Le défi auquel Bludworth faisait face était réel. Une stratégie de coupe-feu à l'échelle de la ville nécessitait la destruction de biens avant que les propriétaires ne l'acceptent. Cela signifiait ordonner la démolition de maisons, de magasins et d'entrepôts à une époque où les droits de propriété et la prudence civique avaient un poids considérable. Pourtant, le problème décisif était le temps. Les premières heures de l'incendie exigeaient une action rapide et sans compromis. Les témoignages contemporains et les jugements historiques ultérieurs ont tous deux souligné l'hésitation comme une des raisons pour lesquelles le feu a échappé à tout contrôle.

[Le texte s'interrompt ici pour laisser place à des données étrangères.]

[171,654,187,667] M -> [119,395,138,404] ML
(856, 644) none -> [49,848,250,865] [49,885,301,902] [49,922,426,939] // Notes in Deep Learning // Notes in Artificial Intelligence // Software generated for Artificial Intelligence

Le rôle de Bludworth ne devrait pas être réduit à une caricature. Il opérait dans un système sans brigade centralisée, sans chaîne de commandement moderne et sans communication rapide fiable. Il gérait également une ville dont l'échelle de vulnérabilité dépassait ce que ses institutions avaient anticipé. Pourtant, le leadership en situation de catastrophe se mesure non seulement par le pouvoir formel mais par la capacité à absorber le coût politique de l'action. En ce sens, le bureau a échoué même si l'homme n'était pas singularément responsable.
Son histoire est importante car elle montre comment les catastrophes exposent non seulement un danger physique mais aussi un design administratif. Un maire peut émettre des ordres seulement si une ville lui a donné les moyens de les rendre efficaces. Bludworth avait de l'autorité sans machinerie, une responsabilité sans un système capable d'adapter ses décisions à la rapidité de l'incendie. Lorsque la ville avait le plus besoin d'une volonté unifiée, elle en avait plusieurs fracturées.
Bludworth est mort l'année suivant l'incendie, sa réputation ternie par la catastrophe mais son bureau désormais associé de manière permanente à l'un des échecs les plus célèbres de la réponse civique dans l'histoire anglaise. Il reste une figure d'avertissement : non pas parce qu'il a causé l'incendie, mais parce que sa lutte montre comment la gouvernance peut être submergée lorsque un risque connu rencontre une ville non préparée.